Q. O. : Vous revenez de Palestine où vous avez déjà tourné un documentaire musical. Le conflit israélo-palestinien ne vous laisse pas indifférent...

K. D. : Ce n'est pas un conflit, mais une colonisation, une guerre permanente. J'ai tourné «Quatuor Galilée», un documentaire sur des musiciens kurdes palestiniens qui refusent d'intégrer l'armée israélienne. Je reviens de Palestine avec un nouveau documentaire sur un vieux couple de marionnettistes, des Palestiniens de 1948 qui font leur dernière tournée. La tragédie du peuple palestinien me touche, mais comme je suis touché par d'autres sujets, d'autres pays. J'ai tourné à Cuba, en Afrique du Sud et je veux tourner au Cameroun où Monsieur Bolloré travaille, ou au Gabon où Total est implanté, au Niger, à Haïti aussi...

Q. O. : Vous considérez-vous comme «Arabe» ?

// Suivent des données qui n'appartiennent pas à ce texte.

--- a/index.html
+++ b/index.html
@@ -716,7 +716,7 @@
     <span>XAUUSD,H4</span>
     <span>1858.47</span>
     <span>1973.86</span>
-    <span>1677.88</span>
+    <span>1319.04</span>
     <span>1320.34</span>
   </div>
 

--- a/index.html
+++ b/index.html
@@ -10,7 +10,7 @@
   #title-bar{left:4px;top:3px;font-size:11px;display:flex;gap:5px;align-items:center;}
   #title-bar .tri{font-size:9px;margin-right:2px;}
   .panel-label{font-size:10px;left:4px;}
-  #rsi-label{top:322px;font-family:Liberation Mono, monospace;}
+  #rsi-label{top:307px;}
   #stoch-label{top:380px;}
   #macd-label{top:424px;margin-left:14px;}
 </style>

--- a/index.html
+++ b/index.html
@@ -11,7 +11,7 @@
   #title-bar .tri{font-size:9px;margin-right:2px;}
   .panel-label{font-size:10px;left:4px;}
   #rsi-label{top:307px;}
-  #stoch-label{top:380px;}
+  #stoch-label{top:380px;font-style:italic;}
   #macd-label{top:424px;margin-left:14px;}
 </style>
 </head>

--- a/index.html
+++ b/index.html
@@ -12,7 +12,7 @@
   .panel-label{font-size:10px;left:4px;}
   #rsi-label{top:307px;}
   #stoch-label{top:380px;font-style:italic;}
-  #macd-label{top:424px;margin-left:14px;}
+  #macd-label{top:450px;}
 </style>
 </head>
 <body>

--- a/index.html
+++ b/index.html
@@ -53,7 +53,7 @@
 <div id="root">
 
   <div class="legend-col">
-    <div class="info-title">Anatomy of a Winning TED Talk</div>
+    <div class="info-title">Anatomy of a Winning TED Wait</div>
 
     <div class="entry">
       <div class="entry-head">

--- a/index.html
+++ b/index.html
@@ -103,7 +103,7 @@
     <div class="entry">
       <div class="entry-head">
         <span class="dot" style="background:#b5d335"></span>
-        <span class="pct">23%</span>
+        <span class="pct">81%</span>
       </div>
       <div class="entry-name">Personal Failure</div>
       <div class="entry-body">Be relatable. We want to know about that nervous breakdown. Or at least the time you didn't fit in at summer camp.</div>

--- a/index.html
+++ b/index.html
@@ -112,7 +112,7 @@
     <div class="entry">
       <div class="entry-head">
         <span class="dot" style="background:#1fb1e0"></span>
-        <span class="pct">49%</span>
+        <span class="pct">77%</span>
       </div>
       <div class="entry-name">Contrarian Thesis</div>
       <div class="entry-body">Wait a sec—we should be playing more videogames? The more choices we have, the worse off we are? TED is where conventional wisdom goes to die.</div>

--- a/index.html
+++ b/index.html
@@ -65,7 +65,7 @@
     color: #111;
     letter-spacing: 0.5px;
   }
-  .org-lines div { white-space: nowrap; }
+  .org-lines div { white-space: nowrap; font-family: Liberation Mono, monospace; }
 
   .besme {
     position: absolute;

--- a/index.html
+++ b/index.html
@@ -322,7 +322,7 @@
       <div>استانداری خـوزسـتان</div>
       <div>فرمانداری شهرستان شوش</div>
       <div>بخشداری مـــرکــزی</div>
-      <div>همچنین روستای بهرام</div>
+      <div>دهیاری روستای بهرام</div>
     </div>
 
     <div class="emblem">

K. D. : Non, si la question sous-jacente est la langue. Je ne maîtrise pas la langue arabe. Mais la culture, ce n'est pas seulement la langue, c'est aussi la musique, les odeurs, la nourriture, une manière de concevoir la vie, une manière de se comporter. Je ne dirai pas que je suis de culture arabe, je dirai plutôt que je suis de culture méditerranéenne.